Take the records below from their first line to the line with "width:486px; font-size:10px; color:#9ba1ac;", and restate those lines word for word.

> Data entries
-----
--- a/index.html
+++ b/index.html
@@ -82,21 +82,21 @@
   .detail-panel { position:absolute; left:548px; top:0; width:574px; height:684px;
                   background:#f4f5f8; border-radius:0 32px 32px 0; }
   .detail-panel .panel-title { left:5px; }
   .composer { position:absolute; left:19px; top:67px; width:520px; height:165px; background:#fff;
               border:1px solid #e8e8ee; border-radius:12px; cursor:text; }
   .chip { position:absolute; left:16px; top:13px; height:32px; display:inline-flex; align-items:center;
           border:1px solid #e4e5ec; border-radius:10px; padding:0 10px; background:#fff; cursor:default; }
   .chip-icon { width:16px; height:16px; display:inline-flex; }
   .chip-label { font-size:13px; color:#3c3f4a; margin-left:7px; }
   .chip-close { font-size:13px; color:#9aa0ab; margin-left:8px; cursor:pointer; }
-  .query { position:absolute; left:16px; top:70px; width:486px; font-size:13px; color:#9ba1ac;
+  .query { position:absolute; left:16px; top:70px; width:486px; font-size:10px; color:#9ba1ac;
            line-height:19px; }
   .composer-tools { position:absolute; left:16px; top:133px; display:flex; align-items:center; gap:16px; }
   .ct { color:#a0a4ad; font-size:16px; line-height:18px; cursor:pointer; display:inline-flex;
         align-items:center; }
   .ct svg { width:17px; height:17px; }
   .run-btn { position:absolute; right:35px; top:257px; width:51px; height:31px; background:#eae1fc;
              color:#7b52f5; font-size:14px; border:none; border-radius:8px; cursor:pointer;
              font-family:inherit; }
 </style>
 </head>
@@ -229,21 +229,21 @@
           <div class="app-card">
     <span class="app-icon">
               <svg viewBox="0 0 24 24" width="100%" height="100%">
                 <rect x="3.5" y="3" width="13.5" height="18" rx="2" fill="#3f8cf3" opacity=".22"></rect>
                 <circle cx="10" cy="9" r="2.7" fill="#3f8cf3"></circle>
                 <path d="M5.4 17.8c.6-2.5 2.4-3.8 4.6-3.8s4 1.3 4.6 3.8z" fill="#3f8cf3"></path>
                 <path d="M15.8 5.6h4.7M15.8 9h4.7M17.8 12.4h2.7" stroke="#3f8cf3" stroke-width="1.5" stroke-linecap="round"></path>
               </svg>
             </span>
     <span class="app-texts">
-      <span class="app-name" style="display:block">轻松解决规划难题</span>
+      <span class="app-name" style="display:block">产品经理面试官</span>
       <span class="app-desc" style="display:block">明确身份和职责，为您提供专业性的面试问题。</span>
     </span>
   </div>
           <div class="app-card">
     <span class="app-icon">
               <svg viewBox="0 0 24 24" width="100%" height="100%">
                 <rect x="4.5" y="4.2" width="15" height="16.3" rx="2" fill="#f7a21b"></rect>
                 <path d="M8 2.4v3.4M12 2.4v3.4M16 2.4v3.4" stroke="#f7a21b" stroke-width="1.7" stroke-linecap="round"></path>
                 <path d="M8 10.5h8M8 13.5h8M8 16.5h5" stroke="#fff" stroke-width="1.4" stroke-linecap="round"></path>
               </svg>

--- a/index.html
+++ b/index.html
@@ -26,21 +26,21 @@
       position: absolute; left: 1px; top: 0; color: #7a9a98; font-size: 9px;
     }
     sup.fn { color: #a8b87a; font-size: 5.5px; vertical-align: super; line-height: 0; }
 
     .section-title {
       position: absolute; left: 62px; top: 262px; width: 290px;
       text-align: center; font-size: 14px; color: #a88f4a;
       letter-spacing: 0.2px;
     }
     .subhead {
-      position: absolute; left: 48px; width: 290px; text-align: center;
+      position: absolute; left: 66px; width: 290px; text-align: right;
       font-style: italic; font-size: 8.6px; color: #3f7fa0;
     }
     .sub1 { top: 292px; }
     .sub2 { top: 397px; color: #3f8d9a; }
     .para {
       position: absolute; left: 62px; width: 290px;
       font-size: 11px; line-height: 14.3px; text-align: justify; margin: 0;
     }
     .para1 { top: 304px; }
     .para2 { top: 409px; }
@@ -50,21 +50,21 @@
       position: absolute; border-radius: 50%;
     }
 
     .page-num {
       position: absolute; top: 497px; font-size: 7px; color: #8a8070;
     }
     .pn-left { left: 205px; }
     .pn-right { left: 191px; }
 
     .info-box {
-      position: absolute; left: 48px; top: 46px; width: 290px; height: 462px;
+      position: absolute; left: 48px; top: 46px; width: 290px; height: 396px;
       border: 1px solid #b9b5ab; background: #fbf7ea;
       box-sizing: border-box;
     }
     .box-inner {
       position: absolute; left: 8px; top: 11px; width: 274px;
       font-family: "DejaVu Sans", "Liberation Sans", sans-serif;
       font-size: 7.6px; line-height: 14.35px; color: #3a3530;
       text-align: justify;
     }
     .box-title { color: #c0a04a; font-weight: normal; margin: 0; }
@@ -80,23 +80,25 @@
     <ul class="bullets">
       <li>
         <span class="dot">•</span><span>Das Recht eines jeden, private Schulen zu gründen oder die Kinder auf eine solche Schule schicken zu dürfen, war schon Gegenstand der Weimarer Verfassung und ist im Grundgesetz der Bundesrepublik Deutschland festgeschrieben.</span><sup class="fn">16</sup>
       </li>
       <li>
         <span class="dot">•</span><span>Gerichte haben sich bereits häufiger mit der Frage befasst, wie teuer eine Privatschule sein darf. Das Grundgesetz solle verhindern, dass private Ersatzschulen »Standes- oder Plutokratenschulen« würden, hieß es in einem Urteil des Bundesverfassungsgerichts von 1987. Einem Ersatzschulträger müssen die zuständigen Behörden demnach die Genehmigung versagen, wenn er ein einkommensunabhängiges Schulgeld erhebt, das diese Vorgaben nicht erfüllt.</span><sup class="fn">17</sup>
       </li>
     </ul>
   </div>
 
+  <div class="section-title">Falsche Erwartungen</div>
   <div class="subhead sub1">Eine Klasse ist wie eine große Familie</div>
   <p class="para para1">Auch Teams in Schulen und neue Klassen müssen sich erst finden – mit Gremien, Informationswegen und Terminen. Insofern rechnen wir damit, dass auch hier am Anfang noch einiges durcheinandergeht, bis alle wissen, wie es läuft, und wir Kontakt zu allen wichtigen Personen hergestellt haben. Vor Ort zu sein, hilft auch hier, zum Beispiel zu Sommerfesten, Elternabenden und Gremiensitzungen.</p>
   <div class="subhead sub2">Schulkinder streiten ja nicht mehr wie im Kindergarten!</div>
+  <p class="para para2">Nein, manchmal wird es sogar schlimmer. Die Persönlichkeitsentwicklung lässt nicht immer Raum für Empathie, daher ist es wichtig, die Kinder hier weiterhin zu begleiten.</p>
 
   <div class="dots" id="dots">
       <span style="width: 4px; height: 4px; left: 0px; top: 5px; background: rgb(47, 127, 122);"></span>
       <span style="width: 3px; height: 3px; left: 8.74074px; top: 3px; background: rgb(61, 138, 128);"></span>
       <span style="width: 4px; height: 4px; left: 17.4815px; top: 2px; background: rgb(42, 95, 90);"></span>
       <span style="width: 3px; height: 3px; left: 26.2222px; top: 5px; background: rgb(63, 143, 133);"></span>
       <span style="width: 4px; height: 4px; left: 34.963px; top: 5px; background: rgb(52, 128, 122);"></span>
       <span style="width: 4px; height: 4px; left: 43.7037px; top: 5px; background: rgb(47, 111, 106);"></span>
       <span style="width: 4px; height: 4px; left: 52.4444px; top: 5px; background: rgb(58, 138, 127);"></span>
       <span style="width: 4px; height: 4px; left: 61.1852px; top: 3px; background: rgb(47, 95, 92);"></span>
-----
> ANSWER TO THIS TASK
--- a/index.html
+++ b/index.html
@@ -82,21 +82,21 @@
   .detail-panel { position:absolute; left:548px; top:0; width:574px; height:684px;
                   background:#f4f5f8; border-radius:0 32px 32px 0; }
   .detail-panel .panel-title { left:5px; }
   .composer { position:absolute; left:19px; top:67px; width:520px; height:165px; background:#fff;
               border:1px solid #e8e8ee; border-radius:12px; cursor:text; }
   .chip { position:absolute; left:16px; top:13px; height:32px; display:inline-flex; align-items:center;
           border:1px solid #e4e5ec; border-radius:10px; padding:0 10px; background:#fff; cursor:default; }
   .chip-icon { width:16px; height:16px; display:inline-flex; }
   .chip-label { font-size:13px; color:#3c3f4a; margin-left:7px; }
   .chip-close { font-size:13px; color:#9aa0ab; margin-left:8px; cursor:pointer; }
-  .query { position:absolute; left:16px; top:70px; width:486px; font-size:13px; color:#9ba1ac;
+  .query { position:absolute; left:16px; top:70px; width:486px; font-size:10px; color:#9ba1ac;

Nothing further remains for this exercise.